Should local rank be equal to torch.cuda.current_device()?

I’m running models using DistributedDataParallel, and I noticed that while the local rank is correctly up to the number of GPUs I’m using, when I print torch.cuda.current_device() I notice that the output is always 0. Printing torch.cuda.current_device() correctly outputs 4. What does this mean?

Printing torch.cuda.current_device() correctly outputs 4 . What does this mean?

I assume you mean torch.cuda.device_count() outputs 4?

I’m running models using DistributedDataParallel, and I noticed that while the local rank is correctly up to the number of GPUs I’m using, when I print torch.cuda.current_device() I notice that the output is always 0 .

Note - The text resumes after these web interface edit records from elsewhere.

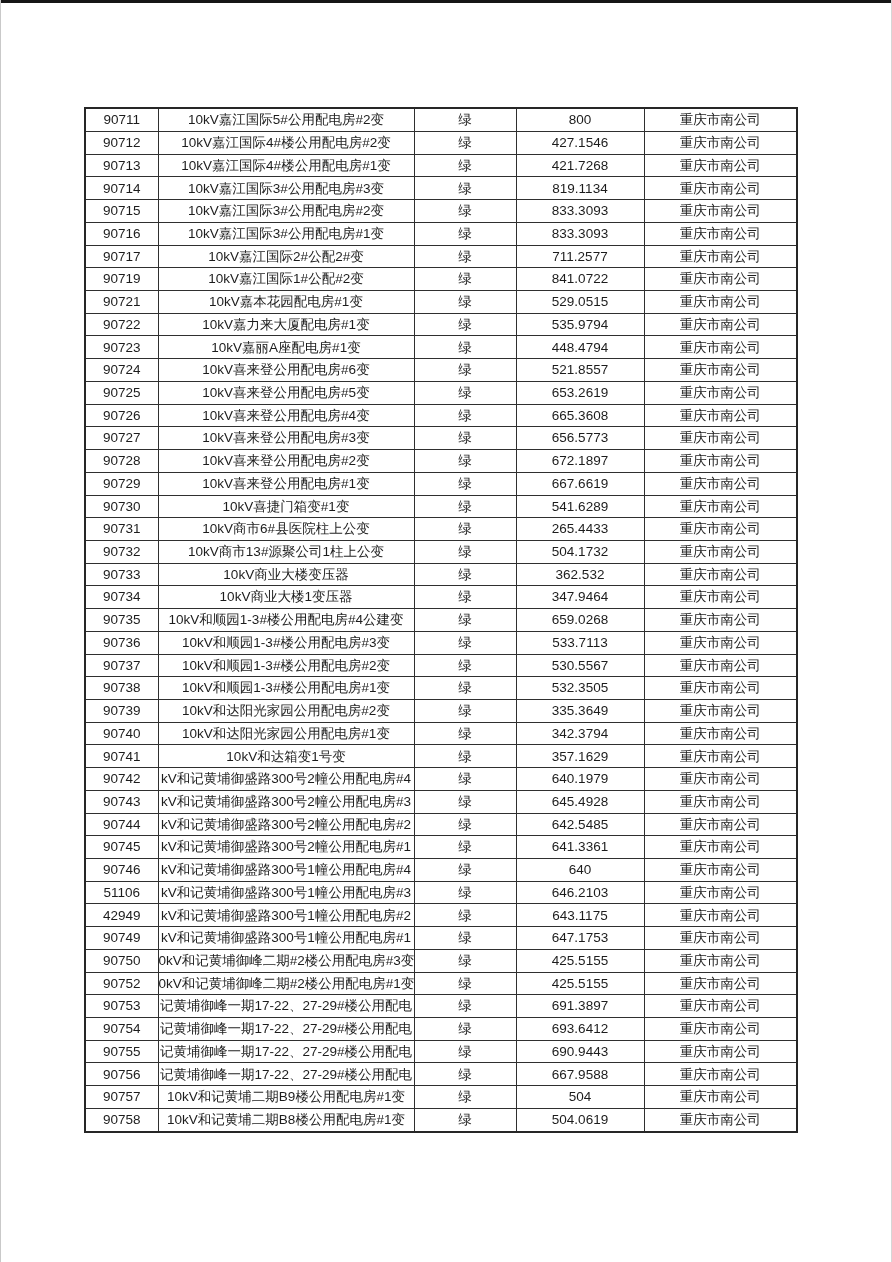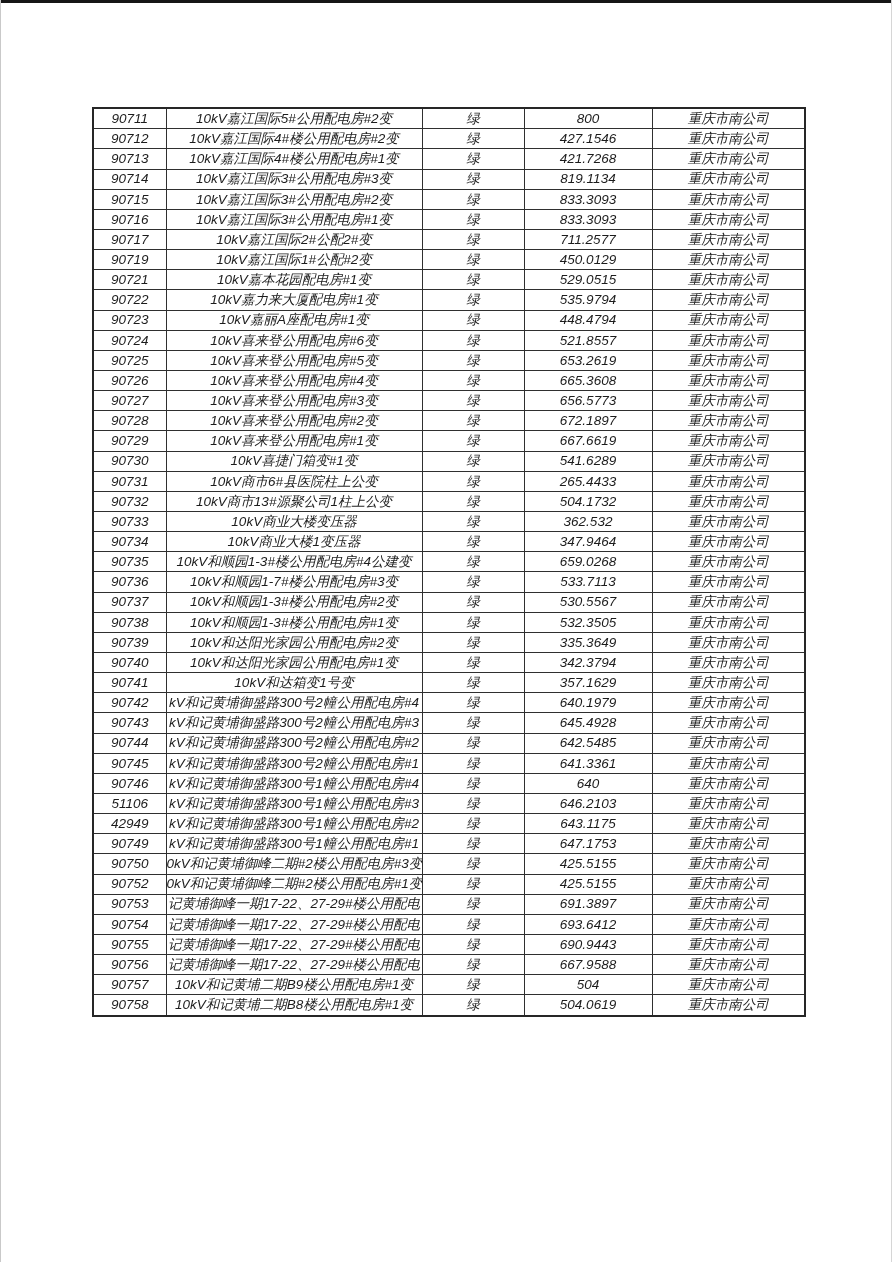--- a/index.html
+++ b/index.html
@@ -34,14 +34,13 @@
   }
   table.sheet {
     position: absolute;
-    left: 92px;
+    left: 84px;
     top: 107px;
     width: 712px;
-    height: 910px;
+    height: 1026px;
     border-collapse: collapse;
     table-layout: fixed;
     border: 2px solid #262626;
-    font-style: italic;
   }
   table.sheet td {
     border: 1px solid #2f2f2f;

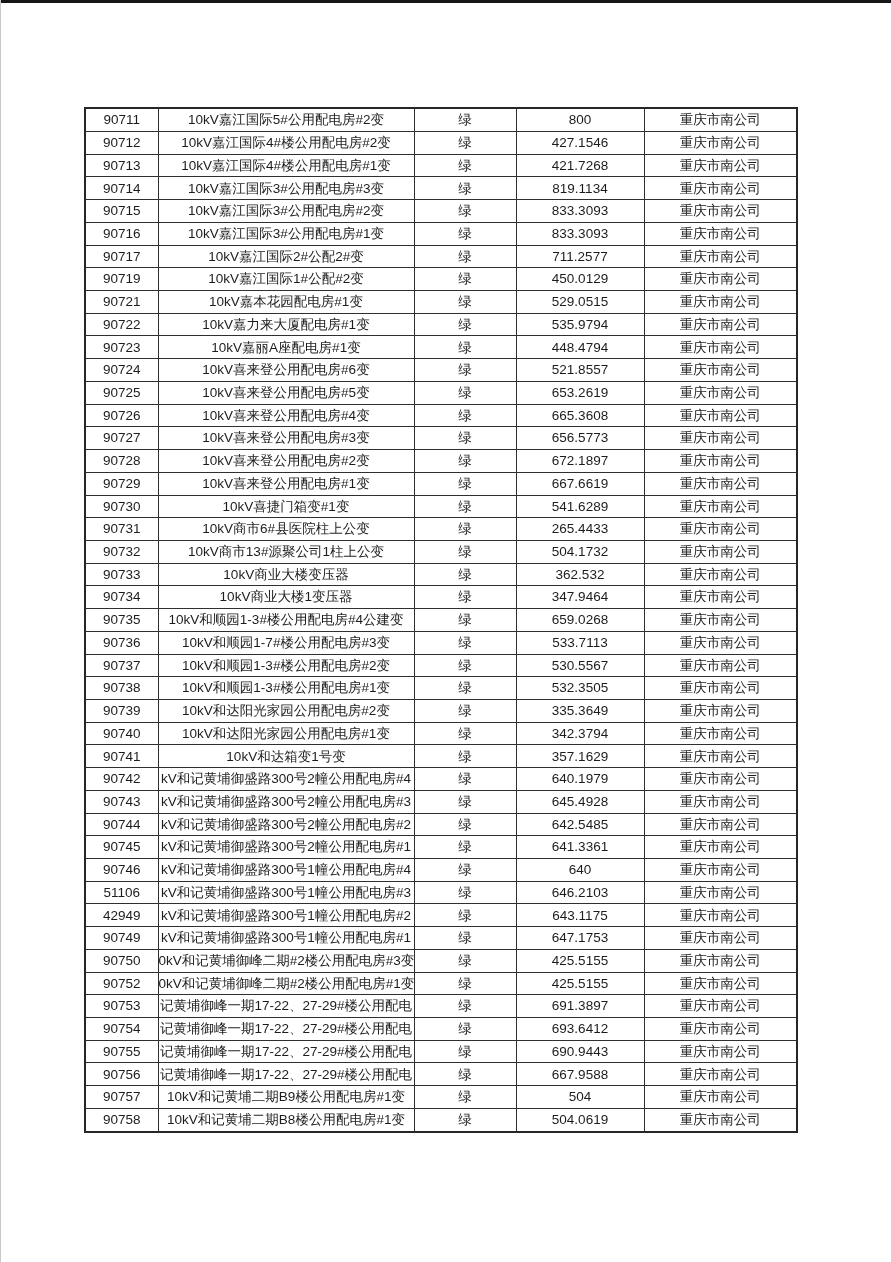--- a/index.html
+++ b/index.html
@@ -128,7 +128,7 @@
         <td>90719</td>
         <td>10kV嘉江国际1#公配#2变</td>
         <td>绿</td>
-        <td>450.0129</td>
+        <td>841.0722</td>
         <td>重庆市南公司</td>
       </tr>
       <tr>

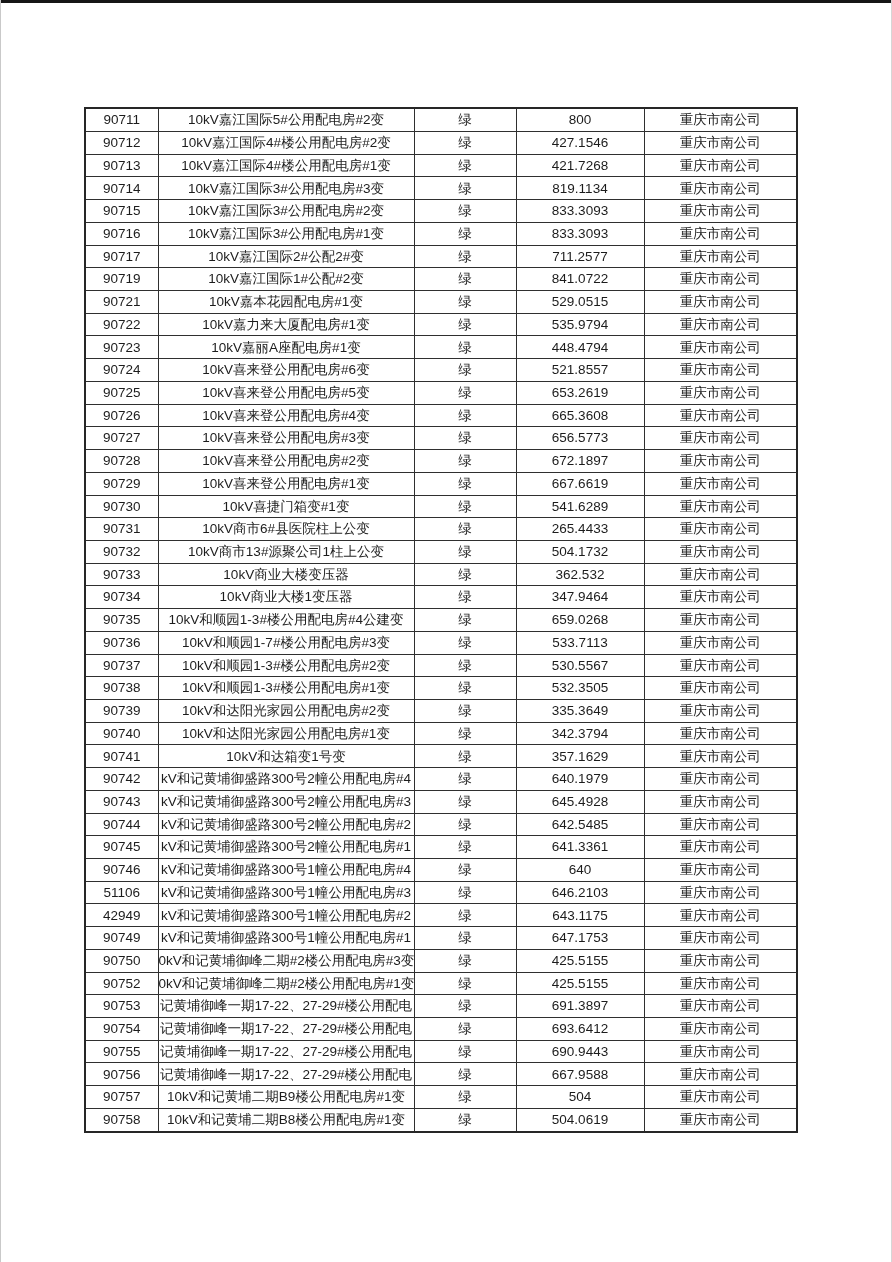--- a/index.html
+++ b/index.html
@@ -238,7 +238,7 @@
       </tr>
       <tr>
         <td>90736</td>
-        <td>10kV和顺园1-7#楼公用配电房#3变</td>
+        <td>10kV和顺园1-3#楼公用配电房#3变</td>
         <td>绿</td>
         <td>533.7113</td>
         <td>重庆市南公司</td>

The current device is by default cuda:0, unless you explicitly set torch.cuda.set_device(local_rank). When using DDP, it is recommended to either a) call set_device upfront, or b) setting CUDA_VISIBLE_DEVICES to local_rank before calling any torch.cuda APIs or create CUDA tensors. If you do a), each process will still see all devices, but by default tensor.cuda() will move it to the specified device. If you do b), each process will only see one physical GPU that corresponds to its local_rank, i.e., cuda:0 in different processes will map to a different physical device.

Both solution will work with DDP, as long as you make sure that each DDP instance exclusively operates on a dedicated device.